Ingredients
Scale
- 1 ½ cups all-purpose flour
- 1 teaspoon baking soda
- ½ teaspoon salt
- 1 teaspoon cinnamon
- ½ teaspoon nutmeg
- ½ cup granulated sugar
- ½ cup brown sugar
- ½ cup vegetable oil or melted coconut oil
- 2 large ripe bananas, mashed
- 1 cup canned pumpkin puree
- 2 large eggs
- 1 teaspoon vanilla extract
- Optional: ½ cup chocolate chips or chopped pecans
Instructions
- Preheat your oven to 350°F (175°C). Line a muffin tin with paper liners or lightly grease.
- In a large bowl, whisk together the flour, baking soda, salt, cinnamon, and nutmeg.

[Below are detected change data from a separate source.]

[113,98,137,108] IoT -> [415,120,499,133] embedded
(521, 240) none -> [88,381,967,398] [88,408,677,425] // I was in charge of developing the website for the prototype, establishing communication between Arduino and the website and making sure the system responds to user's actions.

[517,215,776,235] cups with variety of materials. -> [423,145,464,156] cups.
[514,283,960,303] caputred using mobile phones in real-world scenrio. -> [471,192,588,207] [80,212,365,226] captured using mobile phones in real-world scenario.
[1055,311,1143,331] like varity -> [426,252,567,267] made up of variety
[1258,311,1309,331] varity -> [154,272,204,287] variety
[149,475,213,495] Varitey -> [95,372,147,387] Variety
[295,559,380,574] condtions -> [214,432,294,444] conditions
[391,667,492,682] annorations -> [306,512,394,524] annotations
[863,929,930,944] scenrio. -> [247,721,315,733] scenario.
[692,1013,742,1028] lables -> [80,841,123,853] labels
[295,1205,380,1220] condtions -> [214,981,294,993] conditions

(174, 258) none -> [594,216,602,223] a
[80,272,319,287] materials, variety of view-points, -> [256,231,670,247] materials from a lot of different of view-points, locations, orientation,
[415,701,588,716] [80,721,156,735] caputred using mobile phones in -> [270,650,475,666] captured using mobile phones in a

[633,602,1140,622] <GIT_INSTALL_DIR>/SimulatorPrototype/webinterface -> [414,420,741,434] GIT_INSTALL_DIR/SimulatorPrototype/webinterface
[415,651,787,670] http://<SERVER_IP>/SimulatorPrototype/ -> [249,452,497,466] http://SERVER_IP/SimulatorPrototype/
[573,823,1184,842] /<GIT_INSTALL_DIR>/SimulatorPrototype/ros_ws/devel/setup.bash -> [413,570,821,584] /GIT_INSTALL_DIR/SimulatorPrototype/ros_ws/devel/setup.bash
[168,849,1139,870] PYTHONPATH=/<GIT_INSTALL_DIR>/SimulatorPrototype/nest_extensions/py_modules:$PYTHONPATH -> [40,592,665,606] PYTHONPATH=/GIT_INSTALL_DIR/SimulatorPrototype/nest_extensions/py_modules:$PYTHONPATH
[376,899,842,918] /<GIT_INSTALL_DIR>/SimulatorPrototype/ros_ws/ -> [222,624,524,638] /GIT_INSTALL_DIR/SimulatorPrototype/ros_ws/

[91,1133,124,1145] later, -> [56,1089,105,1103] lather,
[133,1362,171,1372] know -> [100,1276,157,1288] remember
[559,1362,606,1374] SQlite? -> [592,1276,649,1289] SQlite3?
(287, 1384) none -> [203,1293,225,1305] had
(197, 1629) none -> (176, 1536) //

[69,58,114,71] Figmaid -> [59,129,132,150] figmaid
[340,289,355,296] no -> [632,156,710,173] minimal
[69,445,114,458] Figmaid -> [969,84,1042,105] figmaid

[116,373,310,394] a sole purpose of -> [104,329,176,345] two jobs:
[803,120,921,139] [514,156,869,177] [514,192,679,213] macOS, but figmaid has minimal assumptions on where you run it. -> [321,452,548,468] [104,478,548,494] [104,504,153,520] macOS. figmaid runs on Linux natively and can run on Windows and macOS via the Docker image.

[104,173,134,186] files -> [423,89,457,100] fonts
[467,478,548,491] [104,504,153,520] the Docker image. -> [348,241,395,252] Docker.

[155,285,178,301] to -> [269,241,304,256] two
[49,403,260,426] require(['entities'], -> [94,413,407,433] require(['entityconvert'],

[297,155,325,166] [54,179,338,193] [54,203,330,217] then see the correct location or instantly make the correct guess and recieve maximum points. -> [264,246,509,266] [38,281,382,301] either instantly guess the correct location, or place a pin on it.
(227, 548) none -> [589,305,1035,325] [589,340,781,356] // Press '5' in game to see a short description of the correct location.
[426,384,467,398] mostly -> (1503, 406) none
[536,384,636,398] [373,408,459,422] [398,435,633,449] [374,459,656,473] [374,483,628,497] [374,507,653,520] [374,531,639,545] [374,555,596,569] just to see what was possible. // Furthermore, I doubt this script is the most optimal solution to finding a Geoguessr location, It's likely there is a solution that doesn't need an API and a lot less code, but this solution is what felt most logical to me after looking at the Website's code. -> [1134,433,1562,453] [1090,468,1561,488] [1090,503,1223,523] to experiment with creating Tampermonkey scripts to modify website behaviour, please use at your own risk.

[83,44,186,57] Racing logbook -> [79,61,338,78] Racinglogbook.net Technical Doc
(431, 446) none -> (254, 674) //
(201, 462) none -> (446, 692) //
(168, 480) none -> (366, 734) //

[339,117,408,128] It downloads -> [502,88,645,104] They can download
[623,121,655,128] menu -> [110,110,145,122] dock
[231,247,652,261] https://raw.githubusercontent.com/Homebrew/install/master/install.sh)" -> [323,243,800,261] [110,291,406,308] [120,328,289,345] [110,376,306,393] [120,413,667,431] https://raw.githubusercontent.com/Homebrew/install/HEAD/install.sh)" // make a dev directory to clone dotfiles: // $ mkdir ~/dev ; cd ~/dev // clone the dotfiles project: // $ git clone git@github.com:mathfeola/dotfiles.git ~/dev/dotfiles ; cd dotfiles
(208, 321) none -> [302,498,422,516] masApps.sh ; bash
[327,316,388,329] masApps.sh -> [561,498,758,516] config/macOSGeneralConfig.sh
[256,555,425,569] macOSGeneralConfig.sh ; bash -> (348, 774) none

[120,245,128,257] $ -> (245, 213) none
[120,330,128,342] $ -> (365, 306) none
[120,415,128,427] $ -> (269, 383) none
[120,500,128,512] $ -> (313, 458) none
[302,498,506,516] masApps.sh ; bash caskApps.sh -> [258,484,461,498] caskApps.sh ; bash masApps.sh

- In another bowl, whisk sugars and eggs until well combined. Add oil, mashed bananas, pumpkin puree, and vanilla; mix until smooth.
- Gradually fold dry ingredients into wet mixture until just combined. Gently fold in chocolate chips or pecans if using.
- Scoop batter into muffin tins, filling about ¾ full. Bake for 20–25 minutes or until a toothpick inserted in the center comes out clean.
- Allow muffins to cool slightly before transferring to a wire rack.
Notes
- Do not overmix the batter to keep muffins tender and fluffy.
- Measure ingredients accurately for consistent results.
- Store leftovers in an airtight container at room temperature for up to 2 days.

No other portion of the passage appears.